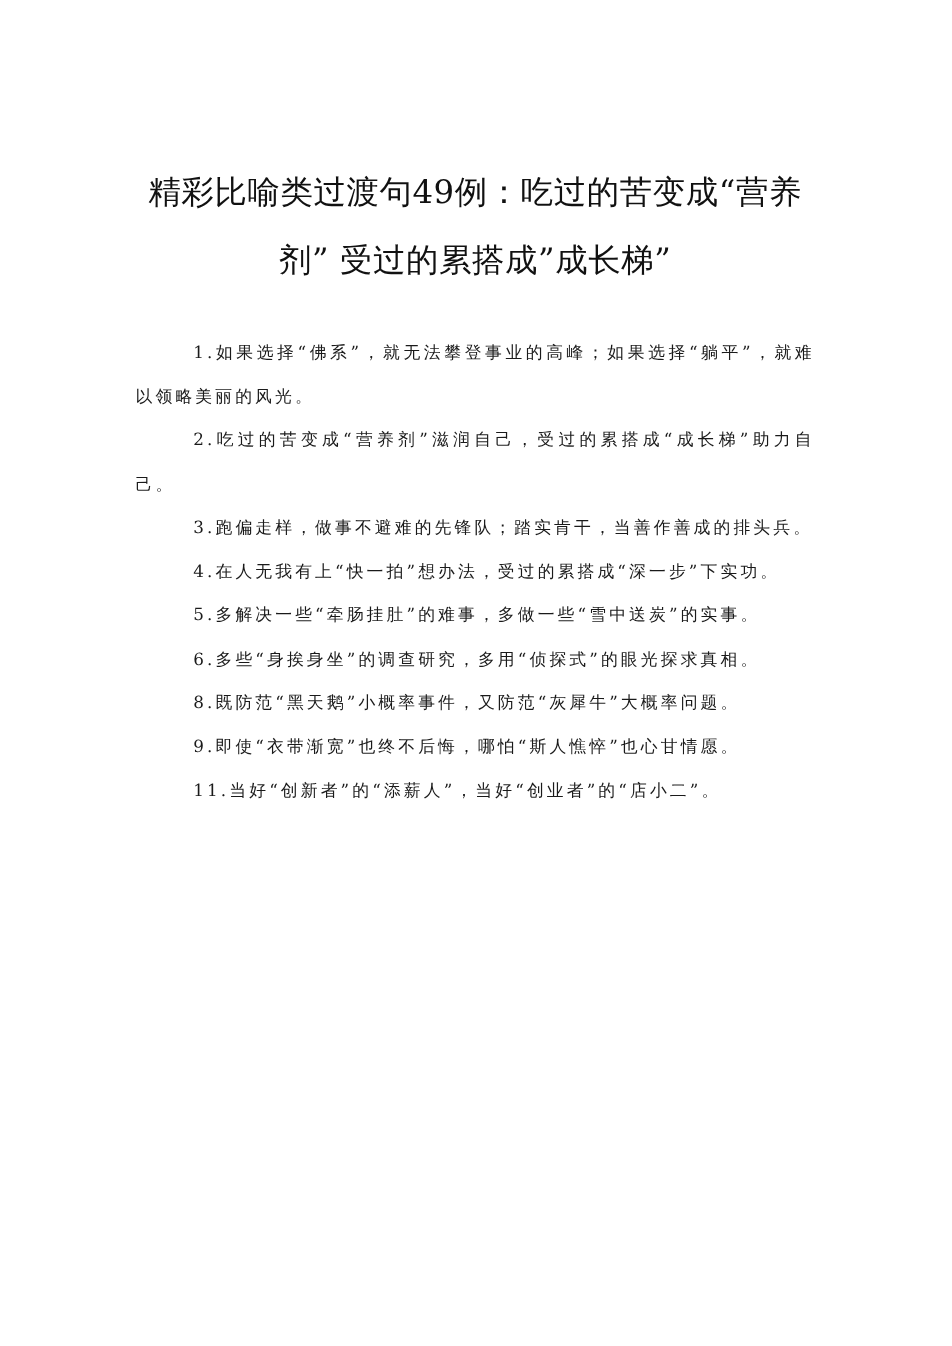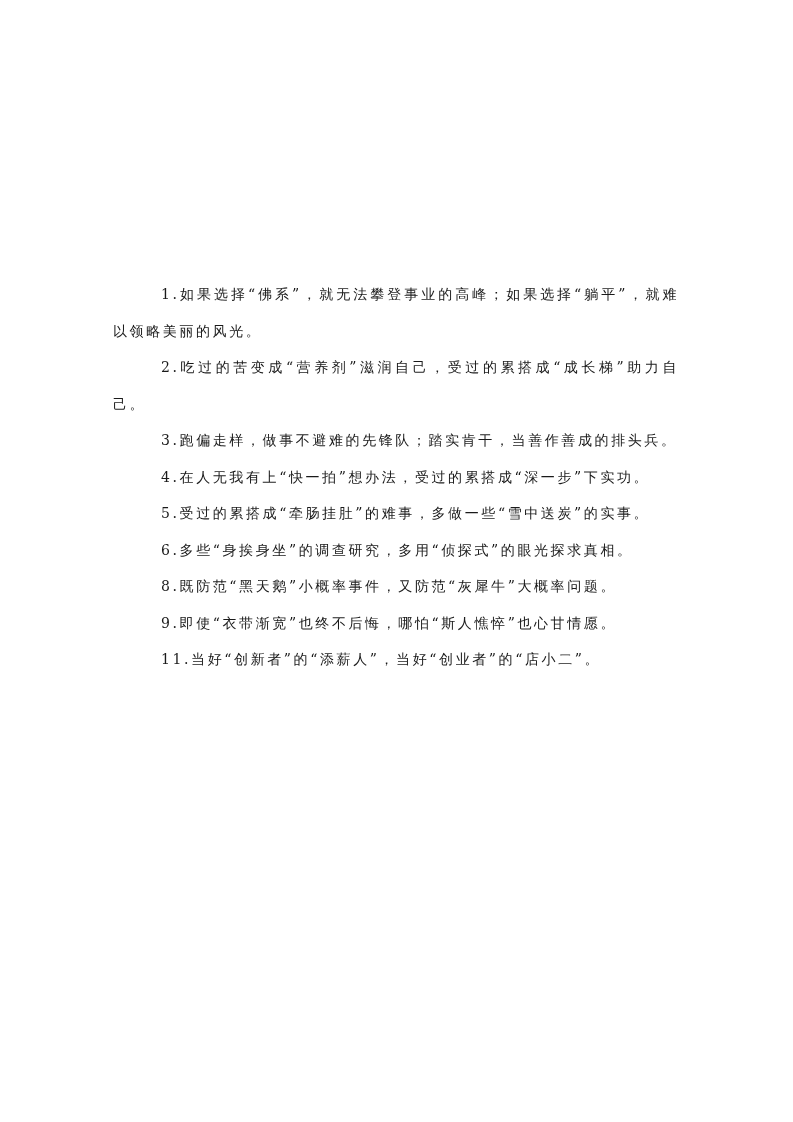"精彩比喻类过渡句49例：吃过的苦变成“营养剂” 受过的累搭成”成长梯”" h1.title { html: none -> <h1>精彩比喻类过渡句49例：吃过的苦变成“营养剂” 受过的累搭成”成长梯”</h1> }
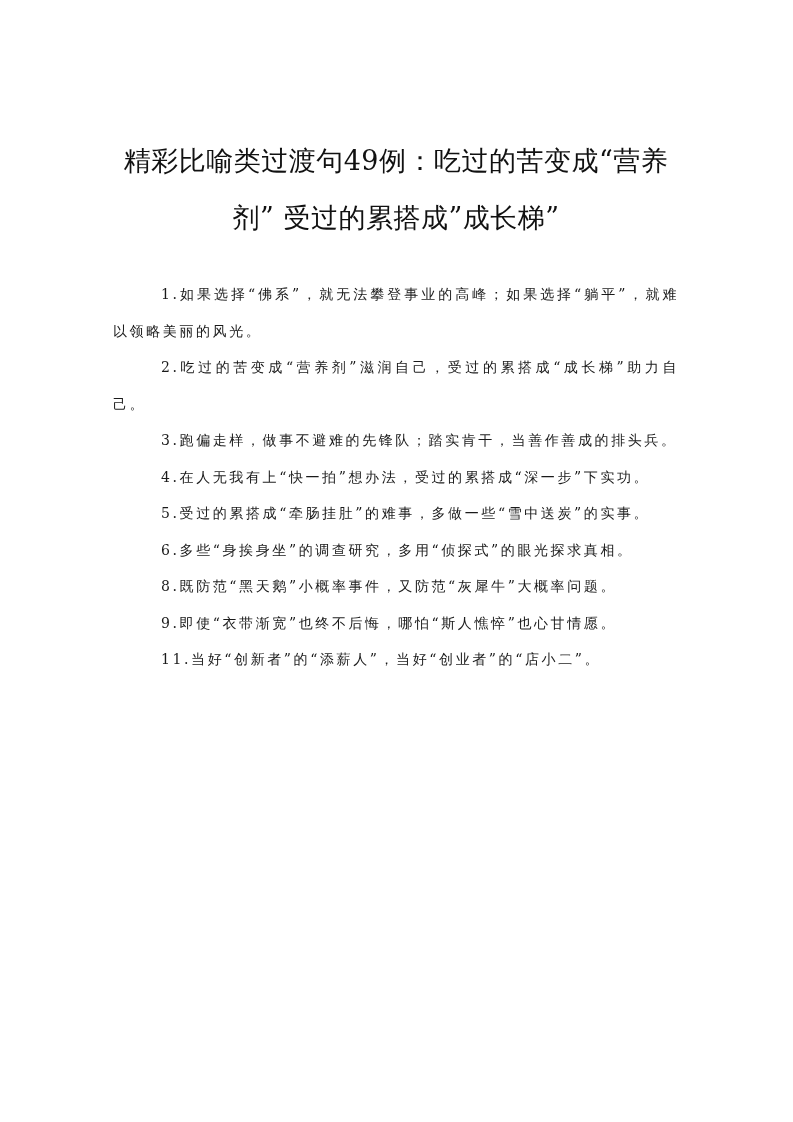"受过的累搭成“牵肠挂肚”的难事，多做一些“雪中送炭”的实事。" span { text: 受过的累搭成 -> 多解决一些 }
...
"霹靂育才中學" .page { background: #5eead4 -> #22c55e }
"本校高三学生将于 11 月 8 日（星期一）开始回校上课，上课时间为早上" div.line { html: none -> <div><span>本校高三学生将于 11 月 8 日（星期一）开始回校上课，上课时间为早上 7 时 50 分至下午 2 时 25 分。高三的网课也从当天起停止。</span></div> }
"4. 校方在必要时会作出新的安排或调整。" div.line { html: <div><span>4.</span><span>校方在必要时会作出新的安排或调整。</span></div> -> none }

### REQUIRED WORK
Beginning with the line containing "background: #5eead4 ->" in the material above, copy every line exactly until you have copied the line containing "none -> <div><span>本校高三学生将于".

### REPLY TO THE EXERCISE
"霹靂育才中學" .page { background: #5eead4 -> #22c55e }
"本校高三学生将于 11 月 8 日（星期一）开始回校上课，上课时间为早上" div.line { html: none -> <div><span>本校高三学生将于 11 月 8 日（星期一）开始回校上课，上课时间为早上 7 时 50 分至下午 2 时 25 分。高三的网课也从当天起停止。</span></div> }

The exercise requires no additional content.